►
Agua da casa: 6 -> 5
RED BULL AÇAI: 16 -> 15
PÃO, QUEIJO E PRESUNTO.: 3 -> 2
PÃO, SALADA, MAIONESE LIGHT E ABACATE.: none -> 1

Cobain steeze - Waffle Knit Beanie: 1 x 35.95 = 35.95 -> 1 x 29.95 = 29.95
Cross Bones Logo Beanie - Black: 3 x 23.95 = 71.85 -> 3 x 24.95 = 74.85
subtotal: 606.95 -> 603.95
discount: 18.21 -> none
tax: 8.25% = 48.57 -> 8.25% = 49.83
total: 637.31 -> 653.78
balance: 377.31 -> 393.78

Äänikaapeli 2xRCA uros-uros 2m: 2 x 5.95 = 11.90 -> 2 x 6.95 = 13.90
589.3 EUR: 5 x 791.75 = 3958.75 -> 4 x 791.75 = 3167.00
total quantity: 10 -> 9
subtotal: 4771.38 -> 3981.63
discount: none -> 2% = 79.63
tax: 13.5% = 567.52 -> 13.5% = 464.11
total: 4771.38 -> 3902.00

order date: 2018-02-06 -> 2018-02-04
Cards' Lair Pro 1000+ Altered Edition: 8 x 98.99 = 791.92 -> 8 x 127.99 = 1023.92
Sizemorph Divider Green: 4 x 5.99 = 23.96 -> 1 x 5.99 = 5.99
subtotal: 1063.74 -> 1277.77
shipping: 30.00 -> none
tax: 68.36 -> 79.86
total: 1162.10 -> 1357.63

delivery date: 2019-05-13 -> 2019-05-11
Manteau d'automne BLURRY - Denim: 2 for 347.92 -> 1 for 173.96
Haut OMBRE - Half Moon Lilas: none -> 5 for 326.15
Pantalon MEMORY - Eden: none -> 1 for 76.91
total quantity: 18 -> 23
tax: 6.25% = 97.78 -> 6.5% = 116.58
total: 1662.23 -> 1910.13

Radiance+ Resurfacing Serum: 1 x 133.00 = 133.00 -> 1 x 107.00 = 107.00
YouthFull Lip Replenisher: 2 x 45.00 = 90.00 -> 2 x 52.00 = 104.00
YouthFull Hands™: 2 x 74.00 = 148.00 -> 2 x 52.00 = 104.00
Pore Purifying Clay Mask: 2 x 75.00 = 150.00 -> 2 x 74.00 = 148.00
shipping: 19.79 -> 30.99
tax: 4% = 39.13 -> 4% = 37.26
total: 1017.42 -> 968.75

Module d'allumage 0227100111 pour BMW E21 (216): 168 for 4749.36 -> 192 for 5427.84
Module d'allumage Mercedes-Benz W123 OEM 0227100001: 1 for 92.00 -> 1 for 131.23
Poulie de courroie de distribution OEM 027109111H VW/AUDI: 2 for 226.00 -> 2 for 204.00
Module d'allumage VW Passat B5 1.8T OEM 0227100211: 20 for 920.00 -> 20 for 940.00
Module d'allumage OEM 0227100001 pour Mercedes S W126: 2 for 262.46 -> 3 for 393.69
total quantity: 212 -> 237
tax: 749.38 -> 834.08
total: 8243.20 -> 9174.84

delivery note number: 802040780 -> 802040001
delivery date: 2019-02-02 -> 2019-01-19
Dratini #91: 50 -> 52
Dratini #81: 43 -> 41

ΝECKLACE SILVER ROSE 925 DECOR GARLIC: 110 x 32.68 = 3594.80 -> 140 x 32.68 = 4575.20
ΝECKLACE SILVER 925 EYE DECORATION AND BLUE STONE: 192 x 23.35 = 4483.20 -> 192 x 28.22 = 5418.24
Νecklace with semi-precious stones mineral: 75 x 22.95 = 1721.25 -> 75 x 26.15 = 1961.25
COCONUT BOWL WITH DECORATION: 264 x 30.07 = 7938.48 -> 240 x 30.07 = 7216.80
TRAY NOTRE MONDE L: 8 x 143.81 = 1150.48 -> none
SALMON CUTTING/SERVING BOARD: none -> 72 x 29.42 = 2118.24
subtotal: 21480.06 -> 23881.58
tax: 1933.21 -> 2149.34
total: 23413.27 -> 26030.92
◄
Return, word for word, each line from the one that contains "ΝECKLACE SILVER ROSE" through the end of the listing above.

## RESULT OF THE EXERCISE
ΝECKLACE SILVER ROSE 925 DECOR GARLIC: 110 x 32.68 = 3594.80 -> 140 x 32.68 = 4575.20
ΝECKLACE SILVER 925 EYE DECORATION AND BLUE STONE: 192 x 23.35 = 4483.20 -> 192 x 28.22 = 5418.24
Νecklace with semi-precious stones mineral: 75 x 22.95 = 1721.25 -> 75 x 26.15 = 1961.25
COCONUT BOWL WITH DECORATION: 264 x 30.07 = 7938.48 -> 240 x 30.07 = 7216.80
TRAY NOTRE MONDE L: 8 x 143.81 = 1150.48 -> none
SALMON CUTTING/SERVING BOARD: none -> 72 x 29.42 = 2118.24
subtotal: 21480.06 -> 23881.58
tax: 1933.21 -> 2149.34
total: 23413.27 -> 26030.92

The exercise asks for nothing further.